» **What is required**: All of the entries must be output exactly as they are.

» **Provided entries**:
-*-*-

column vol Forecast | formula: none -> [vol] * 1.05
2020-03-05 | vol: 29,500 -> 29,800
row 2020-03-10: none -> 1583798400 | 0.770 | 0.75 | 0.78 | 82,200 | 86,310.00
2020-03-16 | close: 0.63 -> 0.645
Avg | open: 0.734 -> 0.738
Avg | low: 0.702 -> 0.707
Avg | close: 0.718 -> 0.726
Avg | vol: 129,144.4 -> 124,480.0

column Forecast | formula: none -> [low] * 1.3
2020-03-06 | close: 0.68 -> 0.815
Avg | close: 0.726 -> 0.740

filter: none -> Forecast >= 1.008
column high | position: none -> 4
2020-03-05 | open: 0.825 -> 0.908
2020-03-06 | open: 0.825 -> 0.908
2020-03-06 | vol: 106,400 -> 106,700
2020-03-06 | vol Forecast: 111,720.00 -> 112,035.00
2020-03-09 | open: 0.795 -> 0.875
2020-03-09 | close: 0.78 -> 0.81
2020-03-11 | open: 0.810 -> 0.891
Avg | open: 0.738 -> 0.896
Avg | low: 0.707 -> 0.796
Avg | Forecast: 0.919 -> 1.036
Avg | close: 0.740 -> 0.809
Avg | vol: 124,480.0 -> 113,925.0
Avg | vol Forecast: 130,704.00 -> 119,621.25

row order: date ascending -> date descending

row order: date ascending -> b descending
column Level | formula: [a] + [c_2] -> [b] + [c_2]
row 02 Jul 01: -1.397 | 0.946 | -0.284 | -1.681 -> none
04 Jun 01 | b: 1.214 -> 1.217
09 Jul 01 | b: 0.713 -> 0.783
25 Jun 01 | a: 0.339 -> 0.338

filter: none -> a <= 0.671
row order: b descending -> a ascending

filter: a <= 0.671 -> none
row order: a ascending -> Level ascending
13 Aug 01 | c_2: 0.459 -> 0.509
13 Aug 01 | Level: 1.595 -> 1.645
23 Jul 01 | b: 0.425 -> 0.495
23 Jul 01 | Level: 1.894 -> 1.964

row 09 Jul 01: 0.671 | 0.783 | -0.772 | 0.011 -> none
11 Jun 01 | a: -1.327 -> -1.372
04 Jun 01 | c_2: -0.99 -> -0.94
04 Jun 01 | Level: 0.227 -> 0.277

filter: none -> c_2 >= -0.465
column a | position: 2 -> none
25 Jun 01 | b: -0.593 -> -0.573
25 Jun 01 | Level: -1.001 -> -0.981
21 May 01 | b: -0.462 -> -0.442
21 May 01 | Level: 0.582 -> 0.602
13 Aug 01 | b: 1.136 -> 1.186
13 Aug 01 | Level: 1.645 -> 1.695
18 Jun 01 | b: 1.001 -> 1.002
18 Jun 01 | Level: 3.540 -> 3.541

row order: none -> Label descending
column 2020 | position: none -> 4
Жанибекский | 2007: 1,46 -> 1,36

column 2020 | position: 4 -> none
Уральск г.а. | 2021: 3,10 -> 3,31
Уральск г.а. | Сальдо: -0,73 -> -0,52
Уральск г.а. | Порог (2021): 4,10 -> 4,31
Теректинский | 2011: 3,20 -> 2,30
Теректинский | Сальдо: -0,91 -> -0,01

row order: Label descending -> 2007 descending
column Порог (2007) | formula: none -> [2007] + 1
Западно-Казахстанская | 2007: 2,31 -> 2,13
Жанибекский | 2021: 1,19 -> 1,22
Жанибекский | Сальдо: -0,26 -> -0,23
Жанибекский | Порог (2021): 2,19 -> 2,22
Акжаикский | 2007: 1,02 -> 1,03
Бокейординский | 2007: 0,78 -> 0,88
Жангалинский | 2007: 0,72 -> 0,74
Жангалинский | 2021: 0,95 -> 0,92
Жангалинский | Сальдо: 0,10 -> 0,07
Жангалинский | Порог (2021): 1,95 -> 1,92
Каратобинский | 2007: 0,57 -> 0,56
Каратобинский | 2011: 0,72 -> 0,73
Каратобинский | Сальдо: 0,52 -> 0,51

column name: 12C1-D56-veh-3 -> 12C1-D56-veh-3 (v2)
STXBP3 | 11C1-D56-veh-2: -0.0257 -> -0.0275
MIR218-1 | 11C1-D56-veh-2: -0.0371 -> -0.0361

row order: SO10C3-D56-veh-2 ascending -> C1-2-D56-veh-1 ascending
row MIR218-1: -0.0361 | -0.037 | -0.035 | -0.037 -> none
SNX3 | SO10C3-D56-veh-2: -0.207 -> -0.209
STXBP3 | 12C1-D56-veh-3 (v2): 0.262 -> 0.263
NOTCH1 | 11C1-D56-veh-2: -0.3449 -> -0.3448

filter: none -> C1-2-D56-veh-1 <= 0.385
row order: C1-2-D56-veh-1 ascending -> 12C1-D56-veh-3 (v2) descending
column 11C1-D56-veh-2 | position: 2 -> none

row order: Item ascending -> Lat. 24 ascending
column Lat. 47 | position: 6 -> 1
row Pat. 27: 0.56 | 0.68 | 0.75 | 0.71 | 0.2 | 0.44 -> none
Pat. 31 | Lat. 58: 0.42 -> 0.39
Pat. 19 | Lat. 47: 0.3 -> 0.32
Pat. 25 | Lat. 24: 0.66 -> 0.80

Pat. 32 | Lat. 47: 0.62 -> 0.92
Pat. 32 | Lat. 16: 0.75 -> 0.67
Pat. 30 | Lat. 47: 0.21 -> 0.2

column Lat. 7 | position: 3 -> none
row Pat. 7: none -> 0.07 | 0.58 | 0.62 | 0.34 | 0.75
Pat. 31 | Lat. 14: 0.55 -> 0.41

-*-*-

» **Solution for this task**:
column vol Forecast | formula: none -> [vol] * 1.05
2020-03-05 | vol: 29,500 -> 29,800
row 2020-03-10: none -> 1583798400 | 0.770 | 0.75 | 0.78 | 82,200 | 86,310.00
2020-03-16 | close: 0.63 -> 0.645
Avg | open: 0.734 -> 0.738
Avg | low: 0.702 -> 0.707
Avg | close: 0.718 -> 0.726
Avg | vol: 129,144.4 -> 124,480.0

column Forecast | formula: none -> [low] * 1.3
2020-03-06 | close: 0.68 -> 0.815
Avg | close: 0.726 -> 0.740

filter: none -> Forecast >= 1.008
column high | position: none -> 4
2020-03-05 | open: 0.825 -> 0.908
2020-03-06 | open: 0.825 -> 0.908
2020-03-06 | vol: 106,400 -> 106,700
2020-03-06 | vol Forecast: 111,720.00 -> 112,035.00
2020-03-09 | open: 0.795 -> 0.875
2020-03-09 | close: 0.78 -> 0.81
2020-03-11 | open: 0.810 -> 0.891
Avg | open: 0.738 -> 0.896
Avg | low: 0.707 -> 0.796
Avg | Forecast: 0.919 -> 1.036
Avg | close: 0.740 -> 0.809
Avg | vol: 124,480.0 -> 113,925.0
Avg | vol Forecast: 130,704.00 -> 119,621.25

row order: date ascending -> date descending

row order: date ascending -> b descending
column Level | formula: [a] + [c_2] -> [b] + [c_2]
row 02 Jul 01: -1.397 | 0.946 | -0.284 | -1.681 -> none
04 Jun 01 | b: 1.214 -> 1.217
09 Jul 01 | b: 0.713 -> 0.783
25 Jun 01 | a: 0.339 -> 0.338

filter: none -> a <= 0.671
row order: b descending -> a ascending

filter: a <= 0.671 -> none
row order: a ascending -> Level ascending
13 Aug 01 | c_2: 0.459 -> 0.509
13 Aug 01 | Level: 1.595 -> 1.645
23 Jul 01 | b: 0.425 -> 0.495
23 Jul 01 | Level: 1.894 -> 1.964

row 09 Jul 01: 0.671 | 0.783 | -0.772 | 0.011 -> none
11 Jun 01 | a: -1.327 -> -1.372
04 Jun 01 | c_2: -0.99 -> -0.94
04 Jun 01 | Level: 0.227 -> 0.277

filter: none -> c_2 >= -0.465
column a | position: 2 -> none
25 Jun 01 | b: -0.593 -> -0.573
25 Jun 01 | Level: -1.001 -> -0.981
21 May 01 | b: -0.462 -> -0.442
21 May 01 | Level: 0.582 -> 0.602
13 Aug 01 | b: 1.136 -> 1.186
13 Aug 01 | Level: 1.645 -> 1.695
18 Jun 01 | b: 1.001 -> 1.002
18 Jun 01 | Level: 3.540 -> 3.541

row order: none -> Label descending
column 2020 | position: none -> 4
Жанибекский | 2007: 1,46 -> 1,36

column 2020 | position: 4 -> none
Уральск г.а. | 2021: 3,10 -> 3,31
Уральск г.а. | Сальдо: -0,73 -> -0,52
Уральск г.а. | Порог (2021): 4,10 -> 4,31
Теректинский | 2011: 3,20 -> 2,30
Теректинский | Сальдо: -0,91 -> -0,01

row order: Label descending -> 2007 descending
column Порог (2007) | formula: none -> [2007] + 1
Западно-Казахстанская | 2007: 2,31 -> 2,13
Жанибекский | 2021: 1,19 -> 1,22
Жанибекский | Сальдо: -0,26 -> -0,23
Жанибекский | Порог (2021): 2,19 -> 2,22
Акжаикский | 2007: 1,02 -> 1,03
Бокейординский | 2007: 0,78 -> 0,88
Жангалинский | 2007: 0,72 -> 0,74
Жангалинский | 2021: 0,95 -> 0,92
Жангалинский | Сальдо: 0,10 -> 0,07
Жангалинский | Порог (2021): 1,95 -> 1,92
Каратобинский | 2007: 0,57 -> 0,56
Каратобинский | 2011: 0,72 -> 0,73
Каратобинский | Сальдо: 0,52 -> 0,51

column name: 12C1-D56-veh-3 -> 12C1-D56-veh-3 (v2)
STXBP3 | 11C1-D56-veh-2: -0.0257 -> -0.0275
MIR218-1 | 11C1-D56-veh-2: -0.0371 -> -0.0361

row order: SO10C3-D56-veh-2 ascending -> C1-2-D56-veh-1 ascending
row MIR218-1: -0.0361 | -0.037 | -0.035 | -0.037 -> none
SNX3 | SO10C3-D56-veh-2: -0.207 -> -0.209
STXBP3 | 12C1-D56-veh-3 (v2): 0.262 -> 0.263
NOTCH1 | 11C1-D56-veh-2: -0.3449 -> -0.3448

filter: none -> C1-2-D56-veh-1 <= 0.385
row order: C1-2-D56-veh-1 ascending -> 12C1-D56-veh-3 (v2) descending
column 11C1-D56-veh-2 | position: 2 -> none

row order: Item ascending -> Lat. 24 ascending
column Lat. 47 | position: 6 -> 1
row Pat. 27: 0.56 | 0.68 | 0.75 | 0.71 | 0.2 | 0.44 -> none
Pat. 31 | Lat. 58: 0.42 -> 0.39
Pat. 19 | Lat. 47: 0.3 -> 0.32
Pat. 25 | Lat. 24: 0.66 -> 0.80

Pat. 32 | Lat. 47: 0.62 -> 0.92
Pat. 32 | Lat. 16: 0.75 -> 0.67
Pat. 30 | Lat. 47: 0.21 -> 0.2

column Lat. 7 | position: 3 -> none
row Pat. 7: none -> 0.07 | 0.58 | 0.62 | 0.34 | 0.75
Pat. 31 | Lat. 14: 0.55 -> 0.41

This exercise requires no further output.